■ Available records:

════════════════

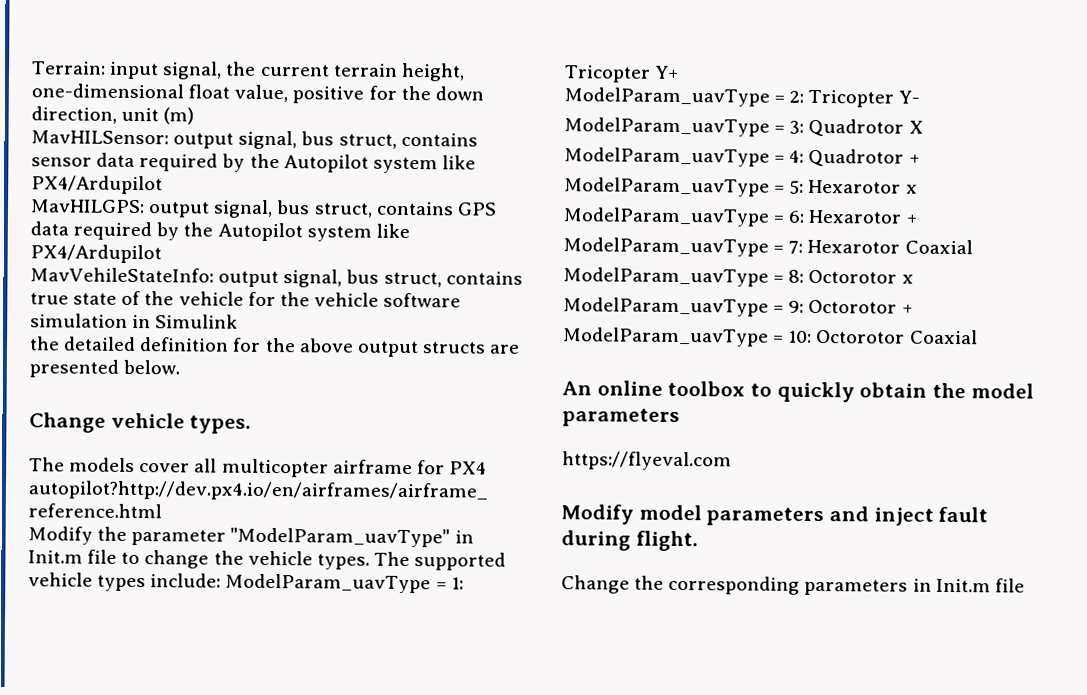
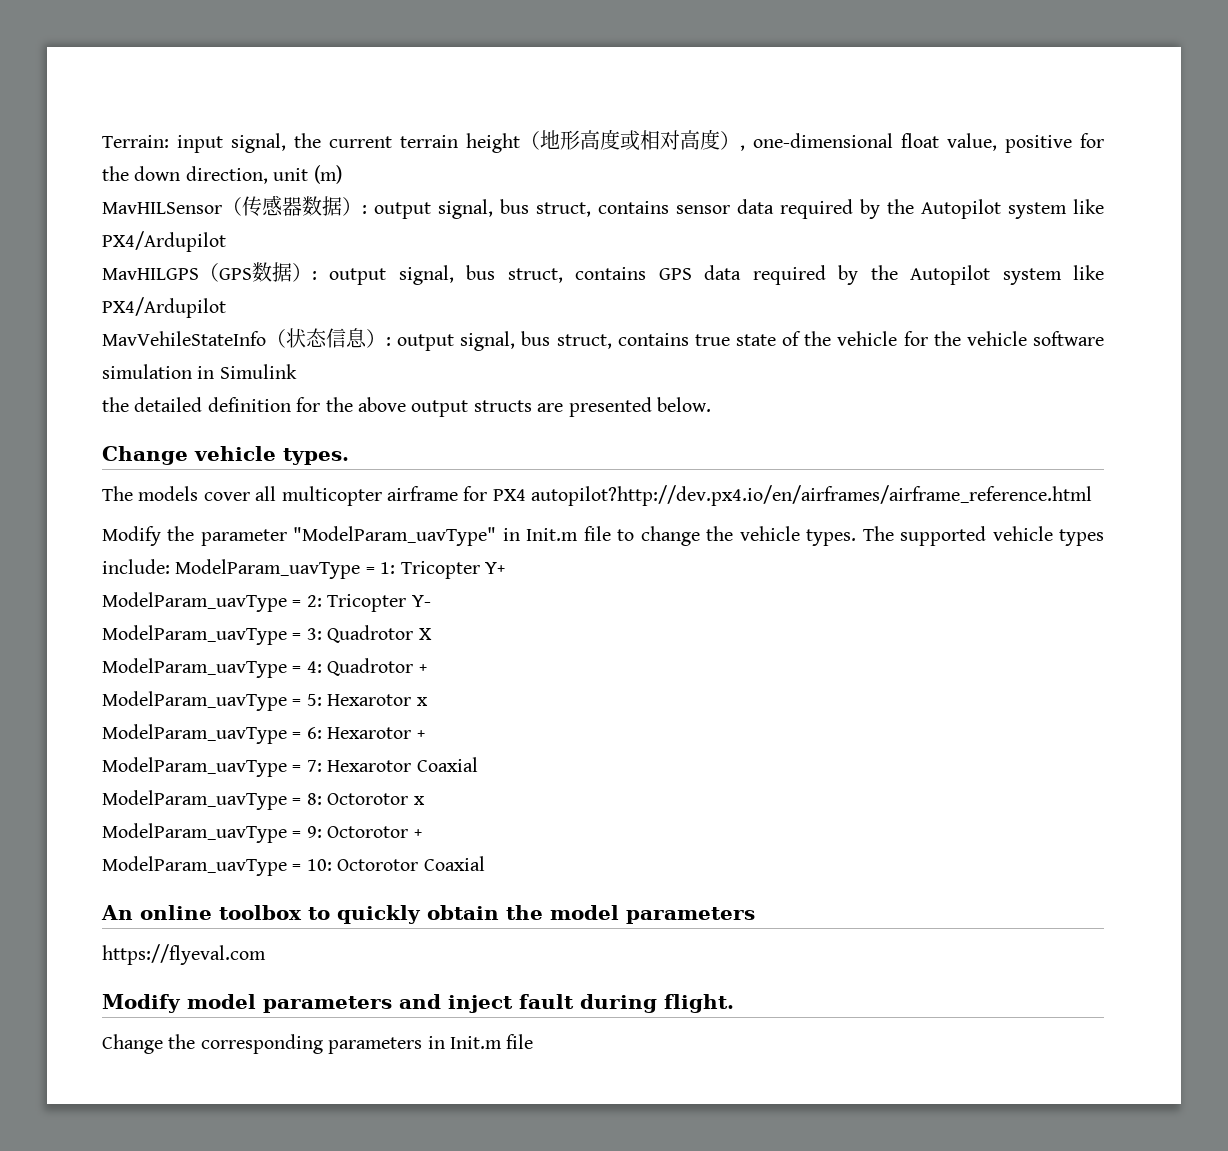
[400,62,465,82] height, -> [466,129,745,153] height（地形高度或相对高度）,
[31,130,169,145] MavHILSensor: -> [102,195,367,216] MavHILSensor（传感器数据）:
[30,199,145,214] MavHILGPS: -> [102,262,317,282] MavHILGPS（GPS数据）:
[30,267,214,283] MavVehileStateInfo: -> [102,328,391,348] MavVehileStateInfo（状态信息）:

════════════════

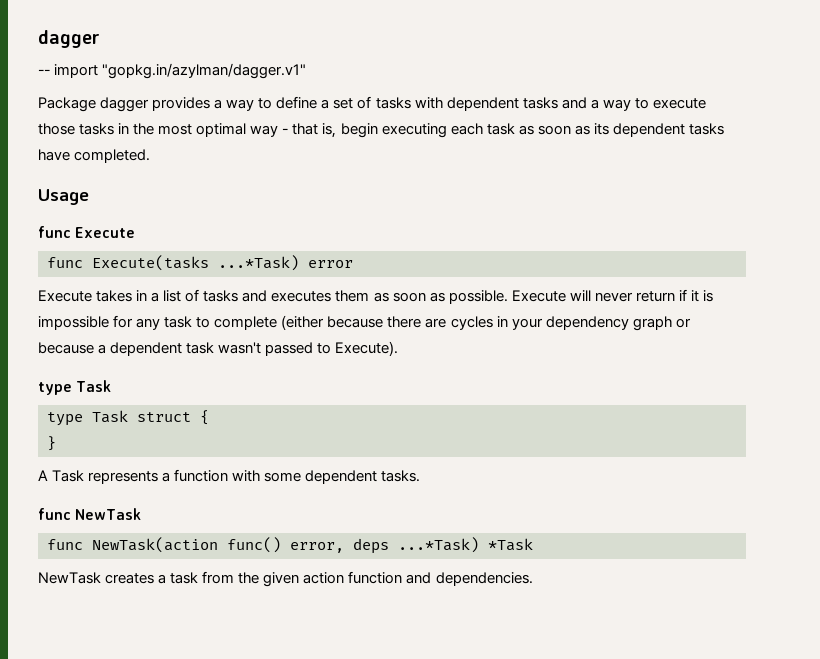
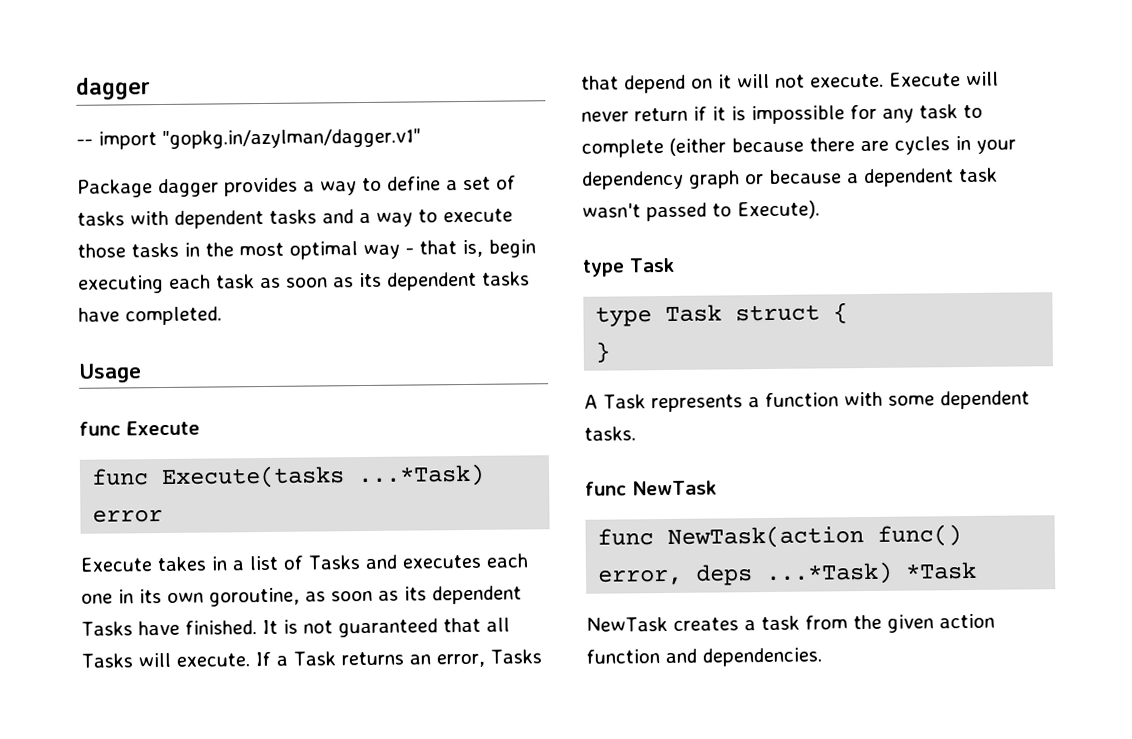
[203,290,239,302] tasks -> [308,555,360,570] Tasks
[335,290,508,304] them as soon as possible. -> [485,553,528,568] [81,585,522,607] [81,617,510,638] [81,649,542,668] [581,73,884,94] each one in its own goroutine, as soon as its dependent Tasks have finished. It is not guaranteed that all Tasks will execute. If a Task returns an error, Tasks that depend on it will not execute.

════════════════

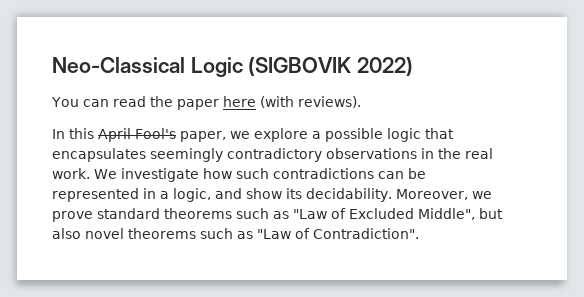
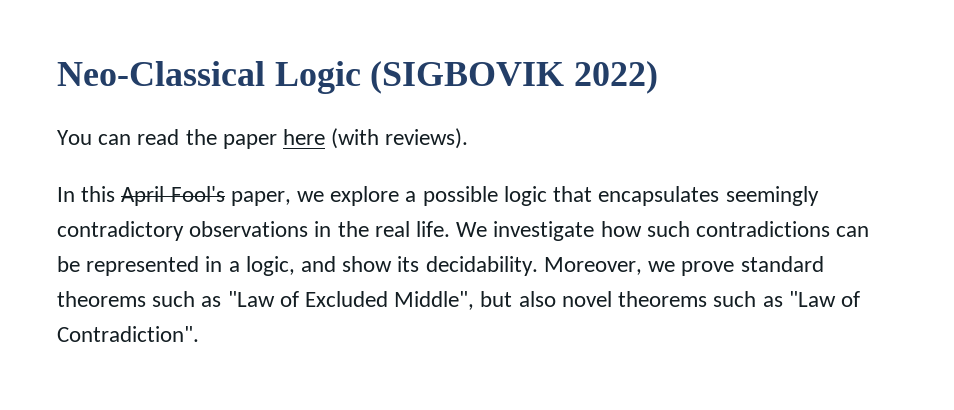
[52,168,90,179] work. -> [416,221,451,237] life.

════════════════

■ Task requirements: From the data above, return every line from the line that has "[31,130,169,145] MavHILSensor: ->" up to and including the line that has "[30,267,214,283] MavVehileStateInfo: ->", exactly.

■ Exercise output:
[31,130,169,145] MavHILSensor: -> [102,195,367,216] MavHILSensor（传感器数据）:
[30,199,145,214] MavHILGPS: -> [102,262,317,282] MavHILGPS（GPS数据）:
[30,267,214,283] MavVehileStateInfo: -> [102,328,391,348] MavVehileStateInfo（状态信息）:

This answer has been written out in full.